Author: BD Joyce
- Artist: AC/DC
- Album: Blow Up Your Video
- Year of Release: 1988
- Country: Australia
- Label: Epic
- Format: Digipack CD
- Catalogue Number: 510770 2
The title alone dates Blow Up Your Video, which would presumably be called Blow Up Your Streaming Service if it were released in 2020. The slightly disingenuous intention, given the band’s indulgence in the glossy clips that had been made for Fly On The Wall singles, was to remind fans that AC/DC were best experienced in a live setting, and not through the attenuating barrier of the front of a cathode ray tube. While this is undoubtedly true, given their still undimmed reputation as nothing less than a scorching live attraction, this album is not quite the stripped down set of songs that the listener might be expecting, or that is slyly suggested by Angus Young’s short blues lick at the start of ‘Heatseeker’. In fact, over 3 decades later, it sounds very much like the kind of slightly over-produced stadium rock album that was pumped out in huge volumes during the 1980s.

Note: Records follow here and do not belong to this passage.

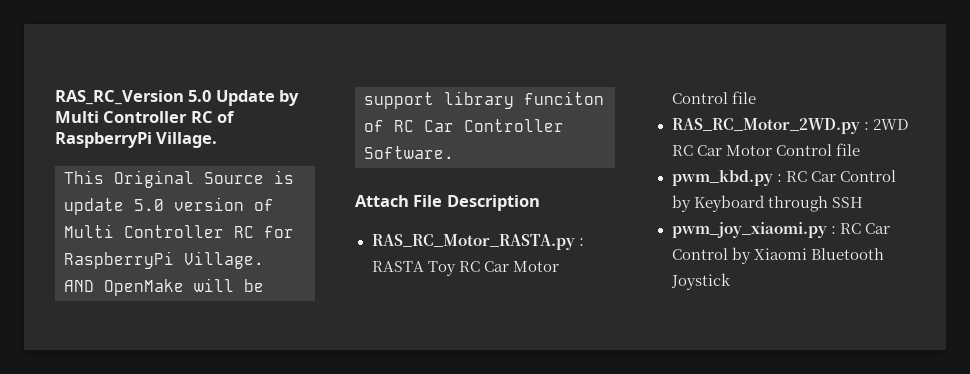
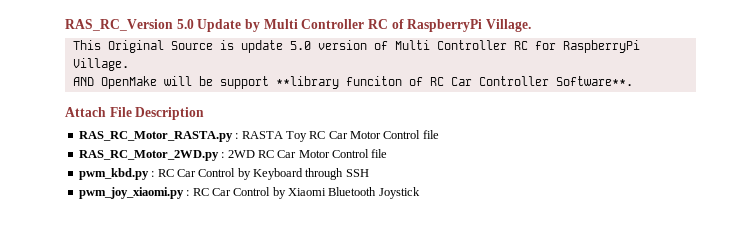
- AND OpenMake will be support library funciton of RC Car Controller Software.
+ AND OpenMake will be support **library funciton of RC Car Controller Software**.

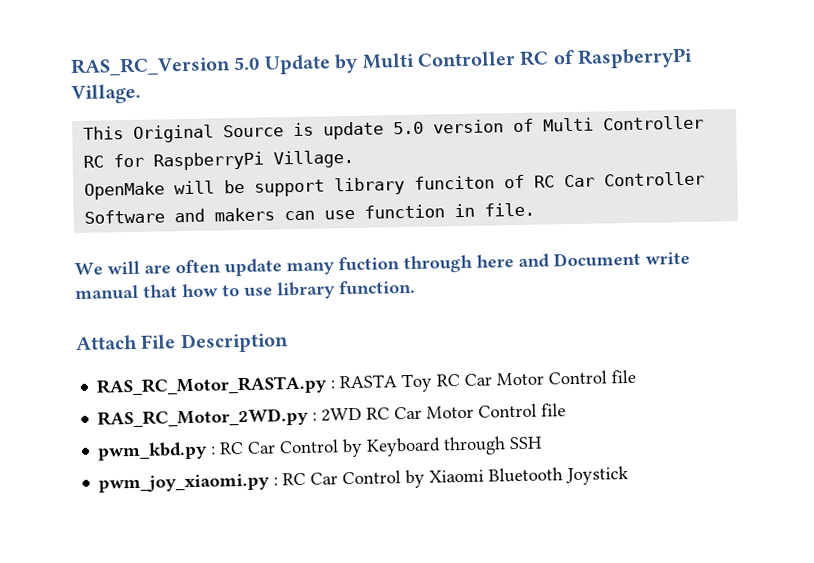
- AND OpenMake will be support **library funciton of RC Car Controller Software**.
+ OpenMake will be support library funciton of RC Car Controller Software and makers can use function in file.
+ We will are often update many fuction through here and Document write manual that how to use library function.

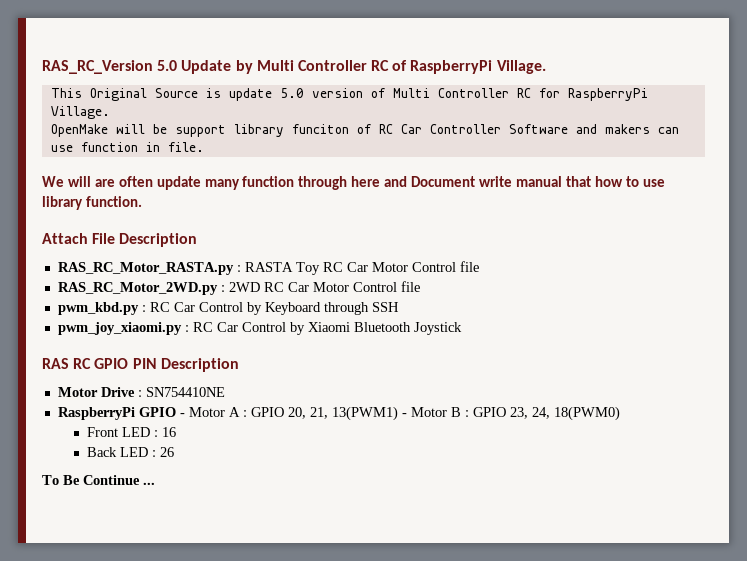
- We will are often update many fuction through here and Document write manual that how to use library function.
+ We will are often update many function through here and Document write manual that how to use library function.
+ RAS RC GPIO PIN Description
+ Motor Drive : SN754410NE
+ RaspberryPi GPIO - Motor A : GPIO 20, 21, 13(PWM1) - Motor B : GPIO 23, 24, 18(PWM0)
+ Front LED : 16
+ Back LED : 26
+ To Be Continue ...

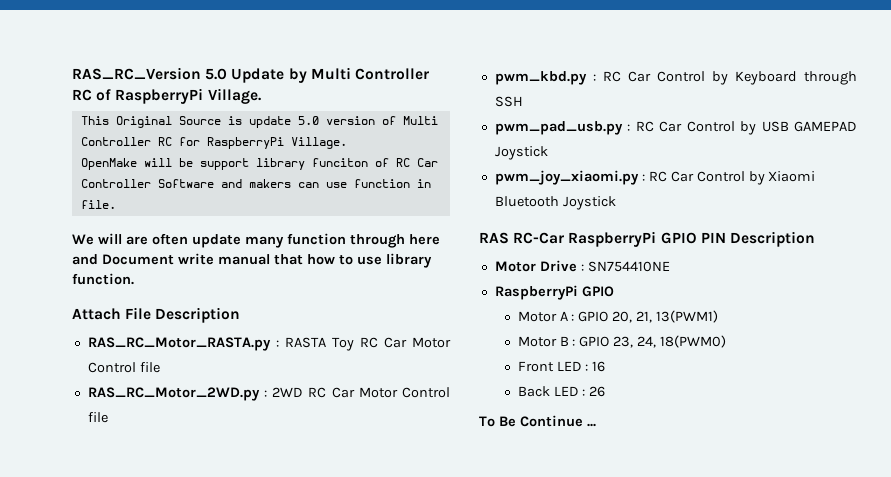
+ pwm_pad_usb.py : RC Car Control by USB GAMEPAD Joystick
- RAS RC GPIO PIN Description
+ RAS RC-Car RaspberryPi GPIO PIN Description
  Motor Drive : SN754410NE
- RaspberryPi GPIO - Motor A : GPIO 20, 21, 13(PWM1) - Motor B : GPIO 23, 24, 18(PWM0)
+ RaspberryPi GPIO
+ Motor A : GPIO 20, 21, 13(PWM1)
+ Motor B : GPIO 23, 24, 18(PWM0)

The aforementioned ‘Heatseeker’, while not being immune from the flaws of the album, is a good start, bringing exactly the kind of vitality and vigour that has always come so easily to the band, although unfortunately without the smart, catchy chorus that would elevate to things to the kind of rarefied altitude that they are still capable of reaching, albeit not with the unerring regularity they managed 10 years before. The opener is followed by ‘That’s The Way I Wanna Rock N Roll’, one of the more frustrating tracks on the album, and the most obvious victim of an overly fussy production. At its heart is a playful tribute to 50s rock ‘n’ roll, with a supercharged Chuck Berry riff the main feature. Where the late-70s AC/DC would have relished the tension created by the space in Young’s economic riffing, the late-80s AC/DC fill the space with reverb-heavy drums that fail to generate the kind of gritty groove that they once specialised in. What we end up with is good fun, but some way short of what it could have been.
This is something of a recurring theme across Blow Up Your Video. ‘Some Sin For Nuthin”, for example contains a magisterial groove strong enough to nod the head that doesn’t nod, ‘Kissin’ Dynamite’ (the letter ‘g’ is criminally underused throughout AC/DC song titles) is a welcome return to the more sombre, minor key sounds of For Those About To Rock…, and contains a skyscraping vocal performance from Brian Johnson, wringing out the high notes from his vocals chords with only slightly less effort than it would take to produce blood from a stone; and even yet another lazy chorus on ‘Go Zone’ cannot ruin the sensationally subtle staccato riffing of the verse, coupled with a blazing Angus Young solo. However, as competent as all of these songs are, they represent a clutch of missed opportunities. A more stripped-back and gritty sound, together with a higher degree of song-writing creativity focussed on vocal melodies could have generated something considerably better than the ultimately average output comprising most of the album.
What highlights there are on Blow Up Your Video come from the tracks on which AC/DC take a more circuitous route to the rock ‘n’ roll summit, introducing just enough experimentation to add interest, without straying so far into new territory that their sound is transformed into something unrecognisable. The Living Colour-style funk-rock of ‘Meanstreak’ absolutely could’ve gone either way, but the pile-driving chorus keeps all four wheels on the road when the precipice beckoned, and the unusual (for ‘DC) arpeggiated verse of ‘Ruff Stuff’ combined with the most memorable chorus the band has produced since ‘Sink The Pink’ produces a song that is comfortably the best to be found on the album. The latter in particular is a throwback to the effortless melodicism of the Bon Scott days, and makes this listener pine for the days when AC/DC could produce entire albums of this type of transcendent brilliance, and with an astonishing frequency too.
Sadly though, the more recent theme that Blow Up Your Video instead adopts wholesale from their previous post-Back In Black efforts is their habit of closing out the album with the most tedious compositions of the entire set. Very much like Fly On The Wall three years before, the final two tracks are more of an apology than a triumphant valediction and it’s hard to imagine even the most forgiving fan listening to ‘Two’s Up’ very often, particularly when given the other sparkling options available across a storied back catalogue.
There’s not an awful lot to choose between this and Fly On The Wall, which are very much the lowest point of the band’s career, with something of a recovery commencing on the band’s next effort, The Razors Edge. On both records, it is evident that something of the band’s personality is lost as they try to straddle the deep crevasse between energetic and unapologetic rock ‘n’ roll, and the kind of polished stadium rock made by bands that they likely inspired, but lack the pop nous to emulate. In the final analysis, Blow Up Your Video is marginally better than the album that came before it – the best songs are not quite of the same stature, but it’s slightly more consistent in its mediocrity, and contains nothing as truly dreadful as the worst points of that record. It will forever stand as a rarely listened to curiosity for the AC/DC completist, and realistically, an unecessary acquisition for anyone else.